Company overview - Santos Limited is a natural gas company. The Company is engaged in the exploration, development, production and sales of natural gas both onshore and offshore. The Company produces liquid petroleum gas (LPG), ethane, methane, Coal seam gas (CSG), Liquefied natural gas (LNG), shale gas, condensate and oil. The Company's segments comprise its five key assets/operating areas: Cooper Basin; Gladstone LNG (GLNG); Papua New Guinea (PNG); Northern Australia, and Western Australia (WA) gas. The Company operates in Australia and Asia. Its Other Assets include Indonesia, Vietnam, East Coast Australia Gas, Western Australia oil, Victoria and onshore Northern Territory. The Cooper Basin produces natural gas, gas liquids and crude oil. GLNG produces LNG for export to global markets from the LNG plant at Gladstone. The Company's business in Papua New Guinea is centered on the PNG LNG Project. In Northern Australia, Santos has interest in the Bayu-Undan/Darwin LNG Project (DLNG).


STO Details

Turnaround strategy starting to deliver:  The group’s second quarter production fell 1% to 14.7 mmboe (million barrels of oil equivalent) against the last quarter but this was in line with estimates. However, sales volumes and revenues were higher than previous quarter primarily due to the timing of three PNG LNG DES cargoes shipped late March but delivered in April, combined with higher domestic sales volumes and higher. LNG prices Sales volumes enhanced 16% to 21.5 mmboe as compared to first quarter of 2017 while sales revenues rose 12% to US$769 million driven by better LNG prices and the timing of liftings. As a result, Santos enhanced the production and sales volume for 2017 to 57-60 mmboe and 75-80 mmboe respectively. Meanwhile, Santos also enhanced their drilling activity in Cooper Basin as well as across its GLNG acreage and accordingly expects further wells to improve their gas production in the coming years. Santos controlled their net debt position by US$600 million to US$2.9 billion as compared to 2016-year end and expects a free cash flow breakeven for 2017 which currently reached US$33 per barrel from US$47 per barrel at the beginning of 2016.  Further, it has been focusing to control costs while building a strong asset portfolio which could generate a major free cash flow despite the volatile oil price environment.

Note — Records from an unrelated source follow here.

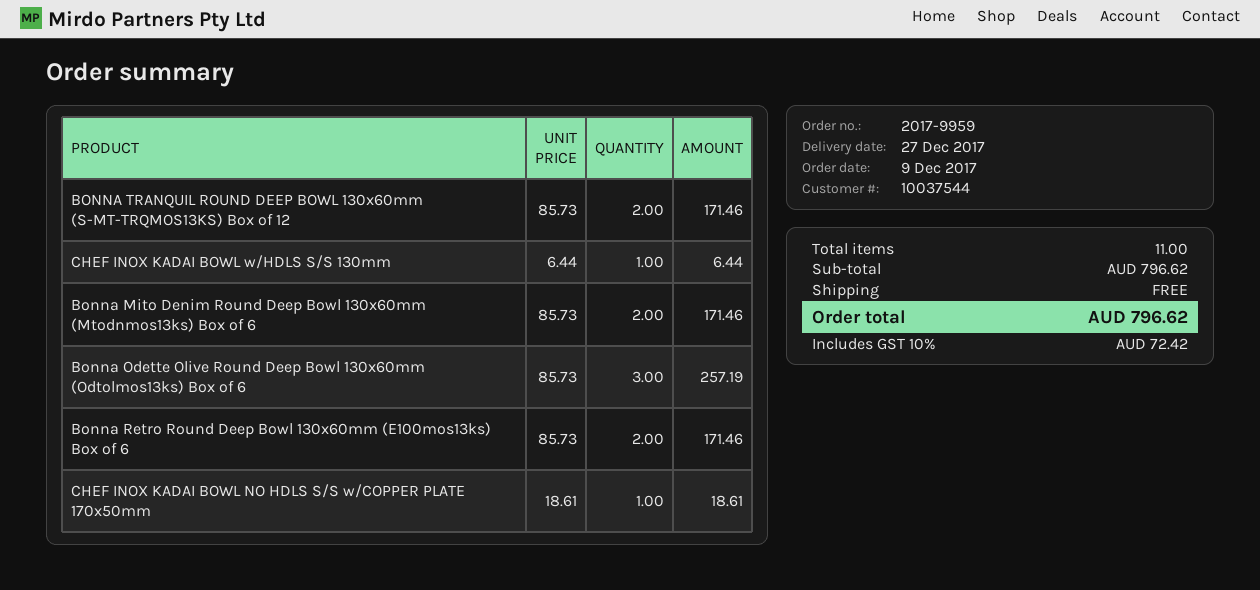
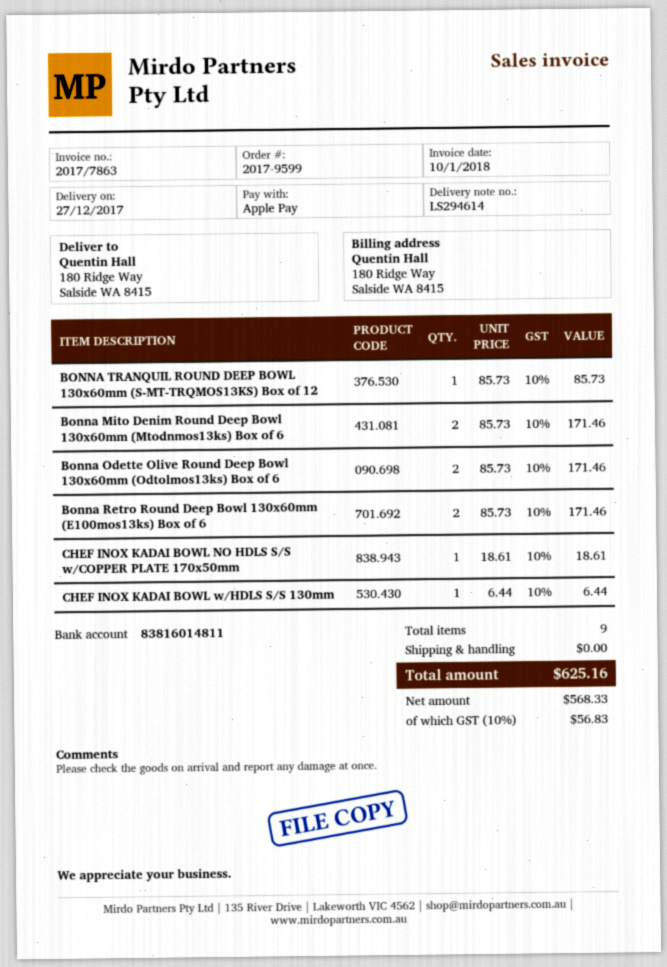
order number: 2017-9959 -> 2017-9599
BONNA TRANQUIL ROUND DEEP BOWL 130x60mm (S-MT-TRQMOS13KS) Box of 12: 2 x 85.73 = 171.46 -> 1 x 85.73 = 85.73
Bonna Odette Olive Round Deep Bowl 130x60mm (Odtolmos13ks) Box of 6: 3 x 85.73 = 257.19 -> 2 x 85.73 = 171.46
total quantity: 11 -> 9
tax: 10% = 72.42 -> 10% = 56.83
total: 796.62 -> 625.16

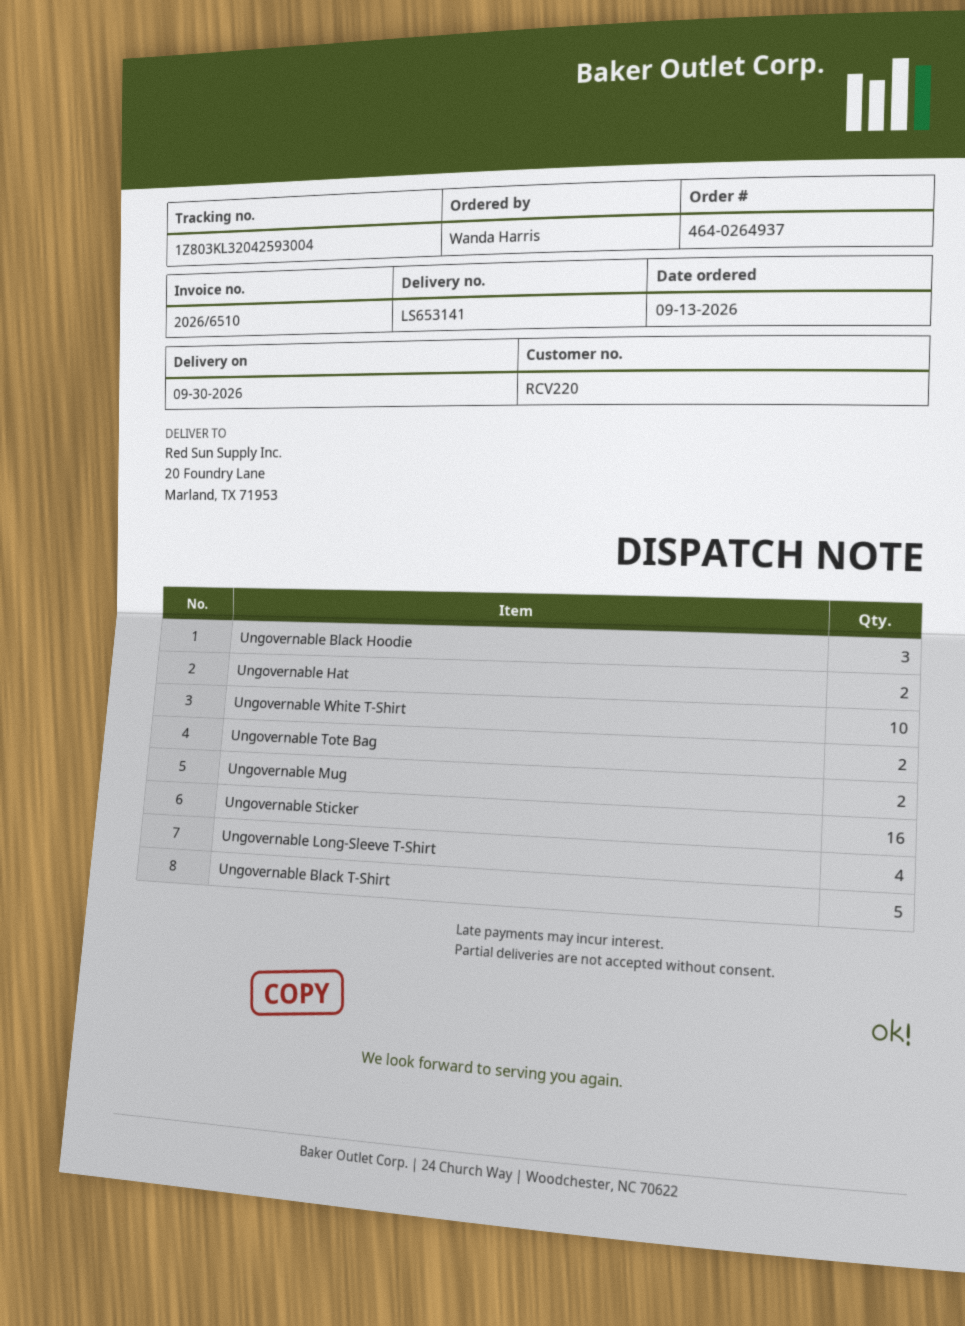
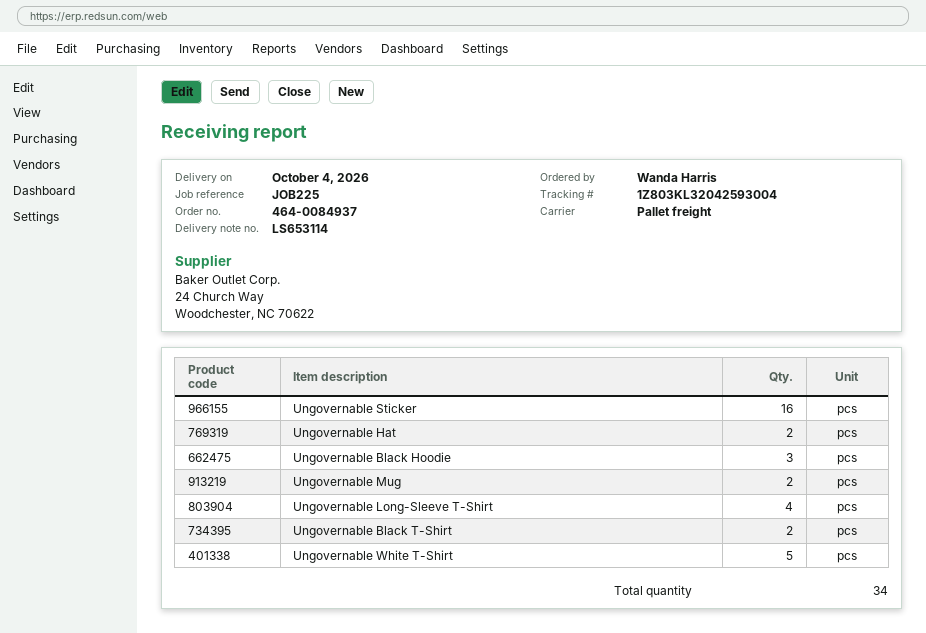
order number: 464-0264937 -> 464-0084937
delivery note number: LS653141 -> LS653114
delivery date: 2026-09-30 -> 2026-10-04
Ungovernable White T-Shirt: 10 -> 5
Ungovernable Tote Bag: 2 -> none
Ungovernable Black T-Shirt: 5 -> 2

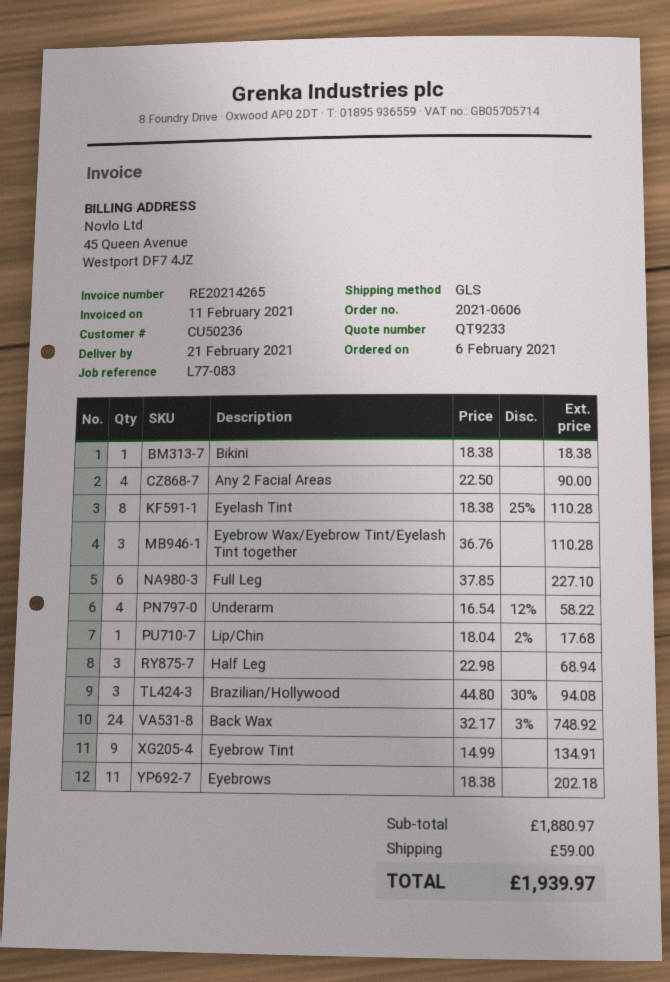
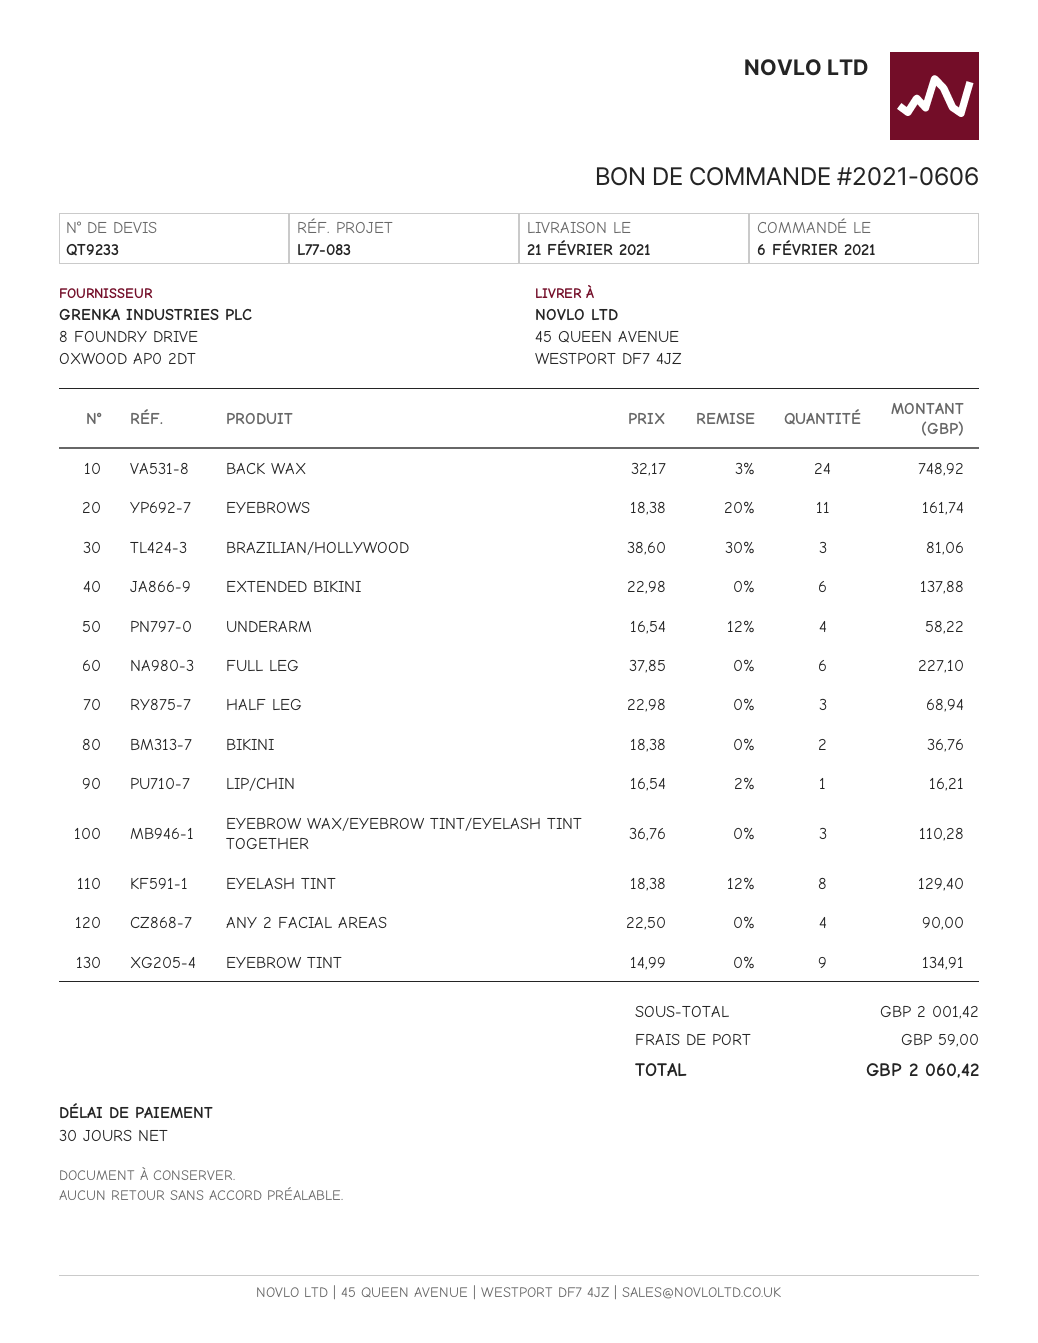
Bikini: 1 x 18.38 = 18.38 -> 2 x 18.38 = 36.76
Eyelash Tint: 8 x 18.38 - 25% = 110.28 -> 8 x 18.38 - 12% = 129.40
Lip/Chin: 1 x 18.04 - 2% = 17.68 -> 1 x 16.54 - 2% = 16.21
Brazilian/Hollywood: 3 x 44.80 - 30% = 94.08 -> 3 x 38.60 - 30% = 81.06
Eyebrows: 11 x 18.38 = 202.18 -> 11 x 18.38 - 20% = 161.74
EXTENDED BIKINI: none -> 6 x 22.98 = 137.88
subtotal: 1880.97 -> 2001.42
total: 1939.97 -> 2060.42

Q2FY17 comparative performance; (Source: Company reports)

Cooper Basin update: Sales gas and ethane sales volumes were lower than the previous quarter primarily due to lower spot sales, partially offset by higher gas sales to GLNG. Condensate and LPG sales volumes were lower than the previous quarter due to timing of liftings, while crude oil sales volumes were higher than the previous quarter due to timing of liftings and higher third-party volumes. Sales gas and ethane production was lower as gas capacity additions were offset by natural field decline, and condensate production was lower due to natural field decline and lower condensate yields. Moreover, higher crude oil production reflected new oil wells coming online offsetting natural field decline. During the quarter, fourteen development and appraisal gas wells were drilled, taking the total to 25 gas wells for the first half. Further, drilling cost and schedule efficiencies continue to be realized and Santos is targeting to drill 52 wells with two rigs in 2017, compared to 31 wells with the same two rigs in 2015. Of the nine development gas wells drilled in the second quarter, eight were cased and suspended for future production and one was drilling at quarter end. Of the two appraisals and three near-field exploration gas wells drilled in the quarter, three were cased and suspended for future production.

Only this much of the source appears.